→ **Exercise details**
All lines from the opening of the material up to and including the line with "E GESTIONE FAUNISTICA" should be transcribed exactly, pictures excepted.

→ **Records shown**
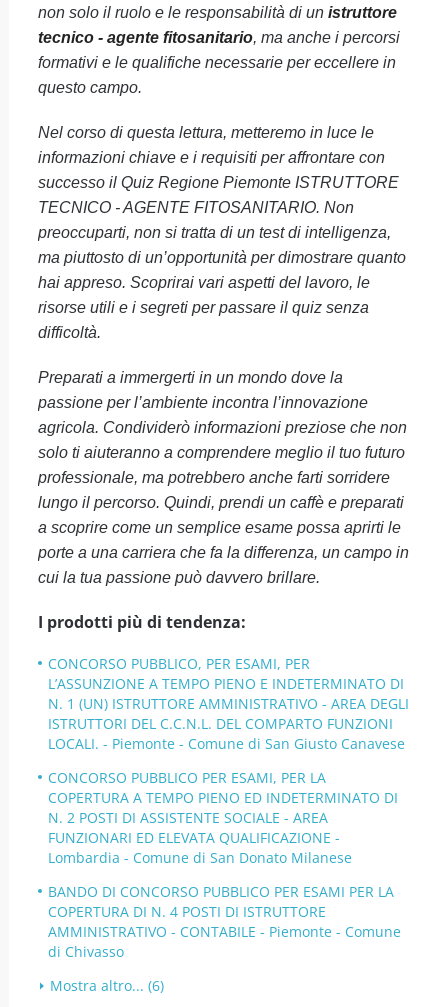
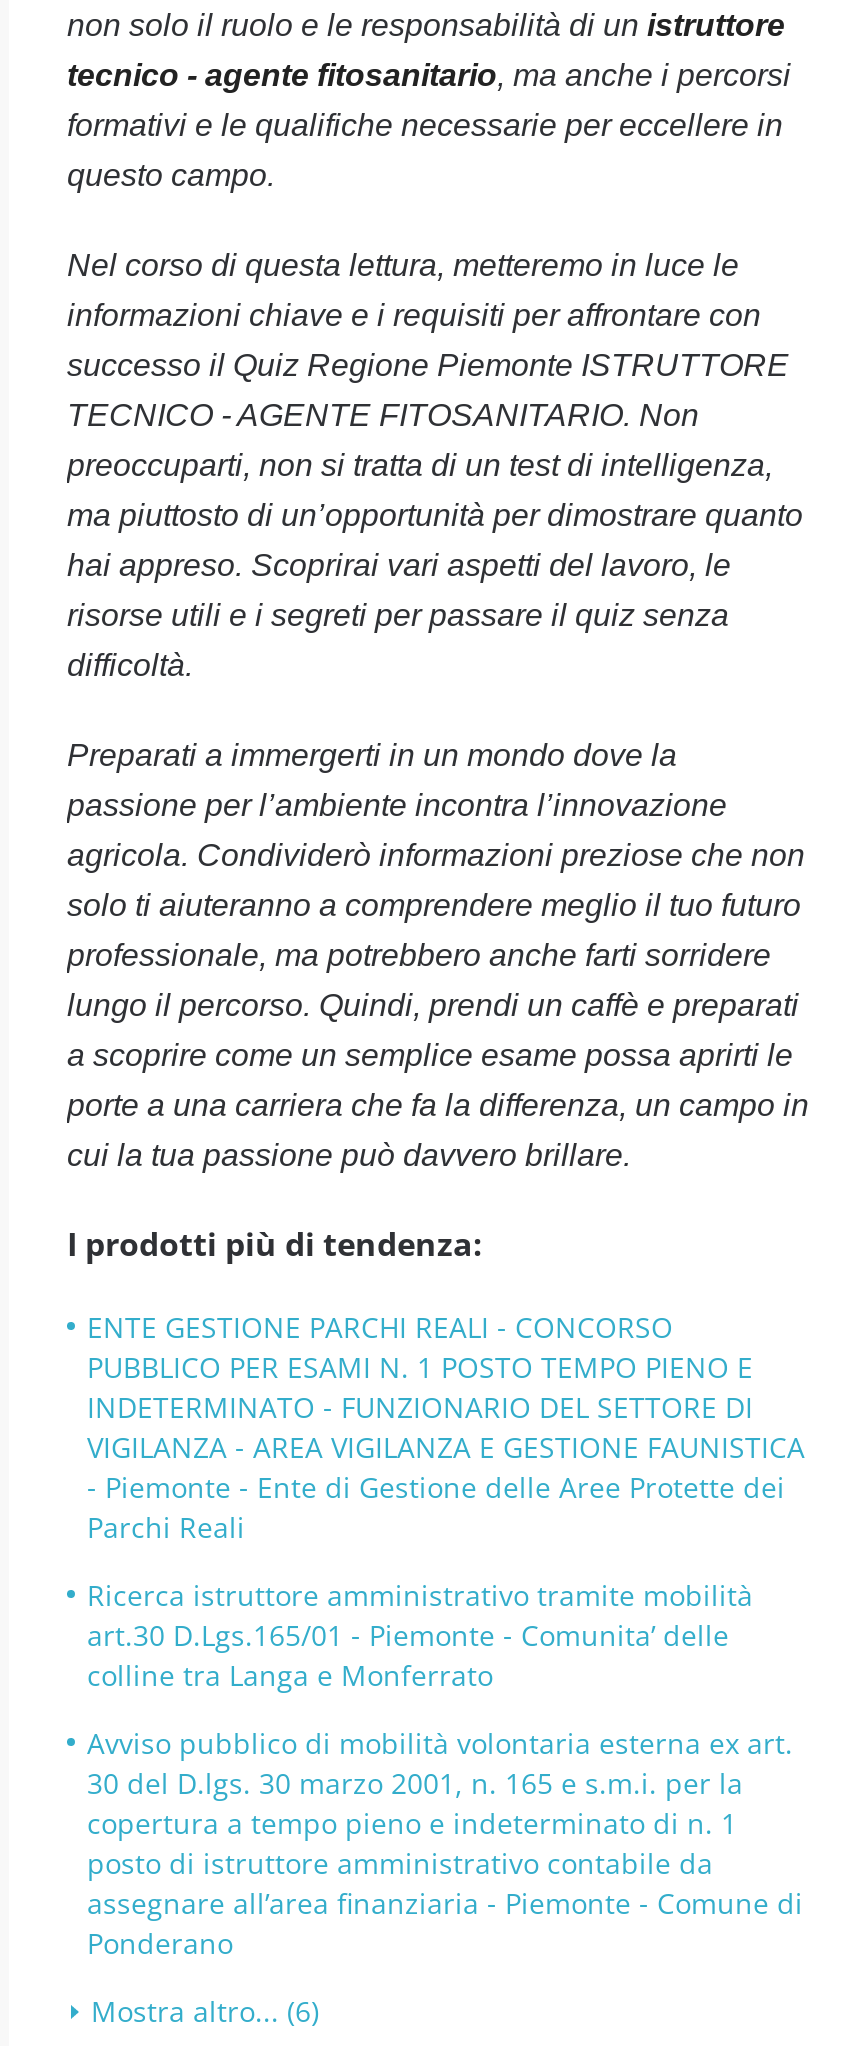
- CONCORSO PUBBLICO, PER ESAMI, PER
- L’ASSUNZIONE A TEMPO PIENO E INDETERMINATO DI
- N. 1 (UN) ISTRUTTORE AMMINISTRATIVO - AREA DEGLI
- ISTRUTTORI DEL C.C.N.L. DEL COMPARTO FUNZIONI
- LOCALI. - Piemonte - Comune di San Giusto Canavese
+ ENTE GESTIONE PARCHI REALI - CONCORSO
+ PUBBLICO PER ESAMI N. 1 POSTO TEMPO PIENO E
+ INDETERMINATO - FUNZIONARIO DEL SETTORE DI
+ VIGILANZA - AREA VIGILANZA E GESTIONE FAUNISTICA
+ - Piemonte - Ente di Gestione delle Aree Protette dei
+ Parchi Reali

- CONCORSO PUBBLICO PER ESAMI, PER LA
- COPERTURA A TEMPO PIENO ED INDETERMINATO DI
- N. 2 POSTI DI ASSISTENTE SOCIALE - AREA
- FUNZIONARI ED ELEVATA QUALIFICAZIONE -
- Lombardia - Comune di San Donato Milanese
+ Ricerca istruttore amministrativo tramite mobilità
+ art.30 D.Lgs.165/01 - Piemonte - Comunita’ delle
+ colline tra Langa e Monferrato

- BANDO DI CONCORSO PUBBLICO PER ESAMI PER LA
- COPERTURA DI N. 4 POSTI DI ISTRUTTORE
- AMMINISTRATIVO - CONTABILE - Piemonte - Comune
- di Chivasso
+ Avviso pubblico di mobilità volontaria esterna ex art.
+ 30 del D.lgs. 30 marzo 2001, n. 165 e s.m.i. per la
+ copertura a tempo pieno e indeterminato di n. 1
+ posto di istruttore amministrativo contabile da
+ assegnare all’area finanziaria - Piemonte - Comune di
+ Ponderano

→ **Result**
- CONCORSO PUBBLICO, PER ESAMI, PER
- L’ASSUNZIONE A TEMPO PIENO E INDETERMINATO DI
- N. 1 (UN) ISTRUTTORE AMMINISTRATIVO - AREA DEGLI
- ISTRUTTORI DEL C.C.N.L. DEL COMPARTO FUNZIONI
- LOCALI. - Piemonte - Comune di San Giusto Canavese
+ ENTE GESTIONE PARCHI REALI - CONCORSO
+ PUBBLICO PER ESAMI N. 1 POSTO TEMPO PIENO E
+ INDETERMINATO - FUNZIONARIO DEL SETTORE DI
+ VIGILANZA - AREA VIGILANZA E GESTIONE FAUNISTICA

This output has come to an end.